Prudent Risk Management + No Edge = Positive Expectancy??

Why do you need Kalman Filter here? You are only using GBM to generate a sim stock price and not doing any prediction or forecasting?

I think one can use a Kalman filter to stay in the 'trend', and thus has the same function as a trailing stop. )experimented some with it, but isn't any more workable then a simple ma)
 
Exactly, there is no edge in trend trading. You can close your eyes, flip a coin, scratch your left nut to decide when to buy or sell, and cut short you losers and let your profits run. In a trend, any of those entries would work.

I think retail can utilise the only edge they have above institutions, getting in and out in a few seconds. This is one of the few (if any) edges which is 'real' imo.
 
I think retail can utilise the only edge they have above institutions, getting in and out in a few seconds. This is one of the few (if any) edges which is 'real' imo.
I think our real advantage is we don't report to anyone, no OPM to worry, customers pestering us and we can stay out if we are not happy with the market... We can focus on long term, no one fires us if we have short term losses....

A pro cannot not trade or stay out for too long, they need to show short term results or be looking for another job.
 
I have been trading a system for 7 weeks with positive results.

The system is eerily similar to a random coin toss, win rate ~ 50%, R:R ~ 1:1 but both are skewed slightly favoring win and reward. Statistical sample analysis showed these are not statistically significant, i.e., could be due to sample size errors.

Risk Management: Cut losses aggressively, take wins aggressively. Exit trades, call it a day when cum trades produce a profit or total # of trades exceed X, which ever comes first.

75% winning days and 6 consecutive winning weeks are highly unusual for a random coin toss.

Could @Buy1Sell2 be right? Or I am fooled by randomness?

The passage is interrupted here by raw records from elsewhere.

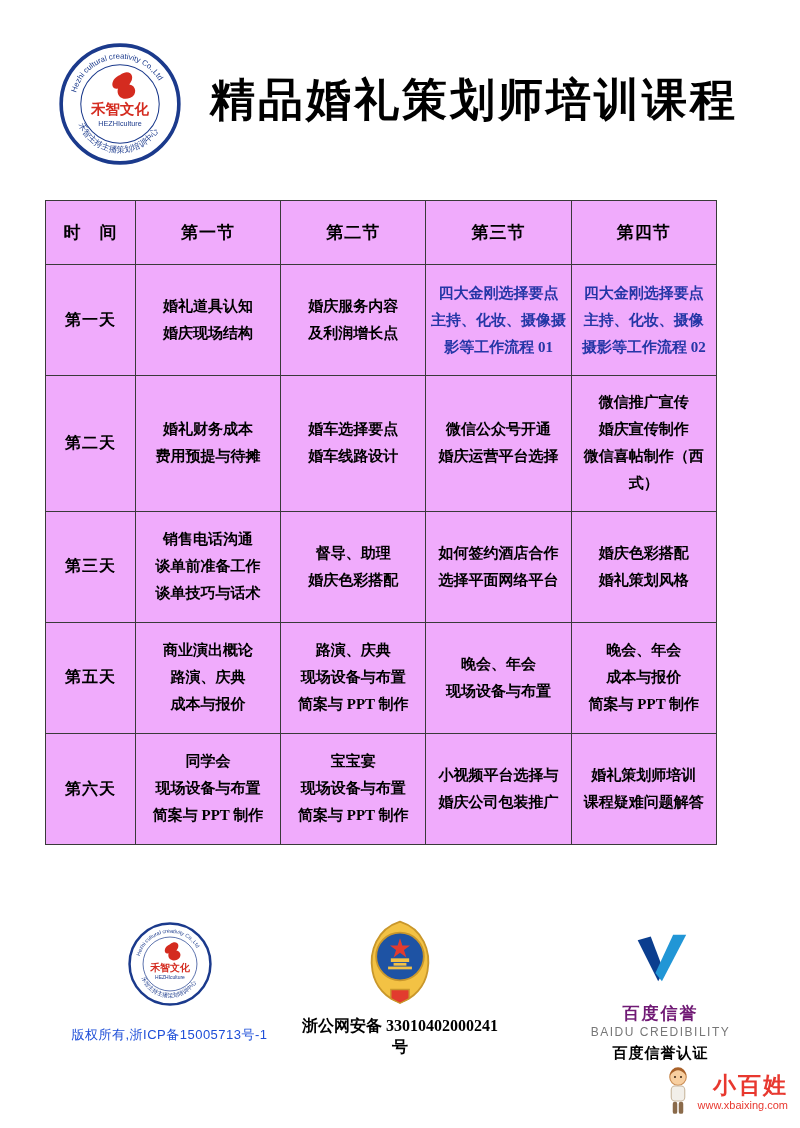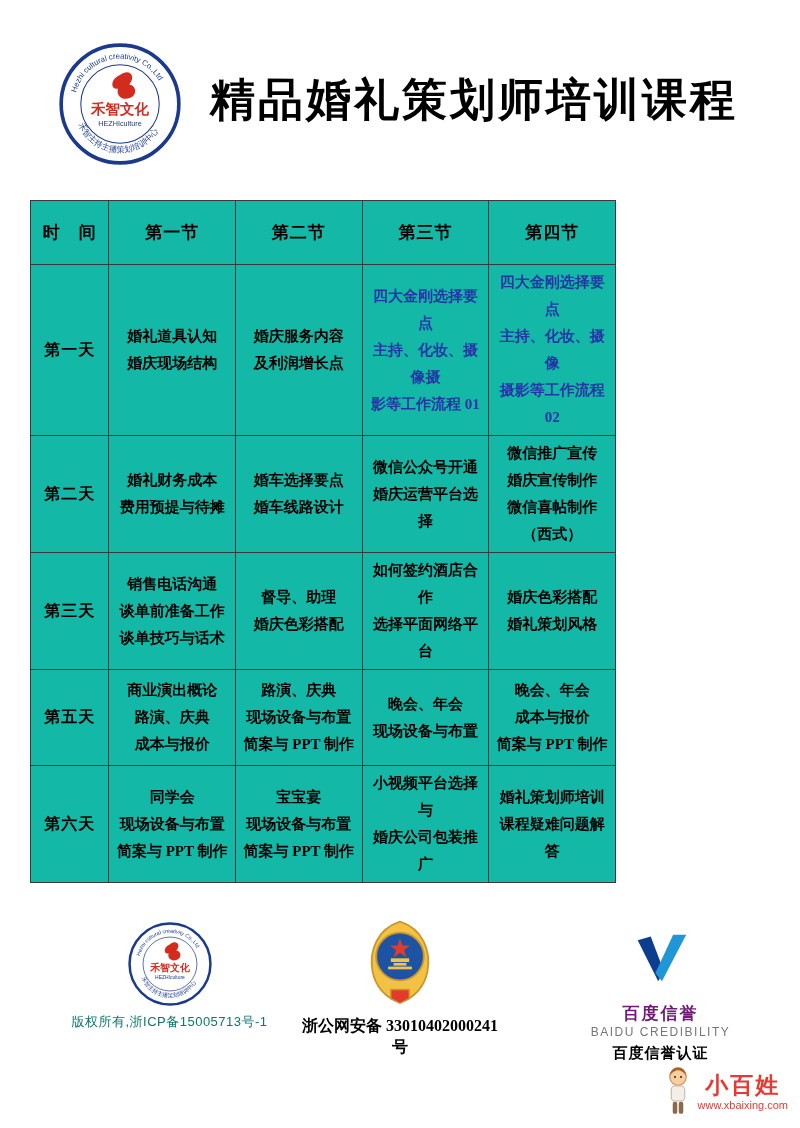--- a/index.html
+++ b/index.html
@@ -17,55 +17,55 @@
   .page-title {
     position:absolute; left:182px; top:34px; width:556px;
     text-align:right;
     font-family:"Liberation Serif", serif;
     font-size:45px; font-weight:bold; color:#000;
     letter-spacing:3px; white-space:nowrap;
   }
 
   
   table.schedule {
-    position:absolute; left:30px; top:200px; width:586px; height:645px;
-    border-collapse:collapse; table-layout:fixed; background:#14b8a6;
+    position:absolute; left:45px; top:200px; width:672px; height:645px;
+    border-collapse:collapse; table-layout:fixed; background:#f0abfc;
   }
   table.schedule th, table.schedule td {
     border:1px solid #3a3a3a;
     text-align:center; vertical-align:middle;
     font-family:"Liberation Serif", serif;
     font-weight:bold; color:#000;
   }
   table.schedule th { font-size:17px; height:64px; letter-spacing:1px; }
   table.schedule td { font-size:15px; line-height:1.8; white-space:pre-line; height:96px; padding:4px; }
   table.schedule td.time { font-size:16px; letter-spacing:1px; }
 
   
   .foot-left  { position:absolute; left:62px;  top:920px; width:215px; text-align:center; }
   .foot-center{ position:absolute; left:300px; top:918px; width:200px; text-align:center; }
   .foot-right { position:absolute; left:578px; top:932px; width:165px; text-align:center; }
 
   .logo-foot { width:88px; height:88px; display:inline-block; }
-  .copyright { margin-top:1px; font-size:13px; color:#0f766e; letter-spacing:0.5px; }
+  .copyright { margin-top:14px; font-size:13px; color:#1d4ed8; letter-spacing:0.5px; }
 
   .badge-svg { width:74px; height:88px; display:inline-block; }
   .police-text { margin-top:6px; font-size:16px; font-weight:bold; color:#000; font-family:"Liberation Serif", serif;text-align:center; }
 
   .baidu-svg { width:56px; height:52px; display:inline-block; }
   .baidu-title { font-size:17px; font-weight:bold; color:#701a75; letter-spacing:2px; margin-top:14px; }
   .baidu-sub   { font-size:12px; color:#777; letter-spacing:1.5px; }
   .baidu-cert  { font-size:15px; font-weight:bold; color:#000; margin-top:5px; letter-spacing:1px; }
 
   
   .watermark {
     position:absolute; right:12px; bottom:10px;
     display:flex; align-items:center; gap:5px;
   }
-  .wm-text { display:flex; flex-direction:column; align-items:center; }
+  .wm-text { display:flex; flex-direction:column; align-items:flex-end; }
   .wm-name { font-size:23px; font-weight:bold; color:#e8382f; letter-spacing:2px; line-height:1.1;
              font-family:"Liberation Serif", serif; }
   .wm-url  { font-size:11px; color:#e8382f; }
 </style>
 </head>
 <body>
 
 <div class="page">
 
   <div class="header">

Comments/feedbacks are welcome especially from the math wizards on ET.
How many trades total is more relevant than how many weeks? If you only have like 10 or 20 trades, then this is well within the boundaries of a random walk, which is what you're describing I think. But if you've got closer to 50 or 100 trades then you may have something. Statistically speaking if it is a coin toss to win or lose, and the w/l ratio is even slightly greater than 1, then given enough opportunities you will make a bag. Mathematically the limit goes to infinity.
 
No commissions trading stocks.

As of last week, after 397 trades, 215 win. R:R more difficult to determine, perhaps 1.05:1

Last week is more difficult to assess. I am experimenting with not exiting after cum win but trade a fixed number everyday. Preliminary outcome: Not good. Two losing days in a row were losses when I made 50 trades each day.

Not scalping, trend following.
dude, this is way better than a coin toss and 1:1. be precise man. if you can do that trade as much as possible its worth millions and millions.
 
What is risk management but a prediction of the future? If you can’t predict the future with any statistical significance you can’t do “prudent risk management”
imo, risk management is accepting you haven't and can't predict the future and preparing for what you aren't sure will happen.
 
I don’t believe stock price movement is random.
By definition of random, it is random, at least from a probability standpoint. Stock price is a pre-image mapping of a measurable space in a sample space, random. Colloquially, its also pretty uncertain to most of us, so even if it's totally manipulated by someone, our experience is that it's random af.
 
How many trades total is more relevant than how many weeks? If you only have like 10 or 20 trades, then this is well within the boundaries of a random walk, which is what you're describing I think. But if you've got closer to 50 or 100 trades then you may have something. Statistically speaking if it is a coin toss to win or lose, and the w/l ratio is even slightly greater than 1, then given enough opportunities you will make a bag. Mathematically the limit goes to infinity.
I understand that. The $64,000 question is the win/lose ratio greater than 1, do I have enough sample size to definitively say it is not random.
 
dude, this is way better than a coin toss and 1:1. be precise man. if you can do that trade as much as possible its worth millions and millions.
I know you are skeptical, I am too. Most likely it is an illusion.

When it is too good to be true, it is not true.

By definition of random, it is random, at least from a probability standpoint. Stock price is a pre-image mapping of a measurable space in a sample space, random. Colloquially, its also pretty uncertain to most of us, so even if it's totally manipulated by someone, our experience is that it's random af.
:thumbsup:

I think you understand statistics and probability better than most of us here.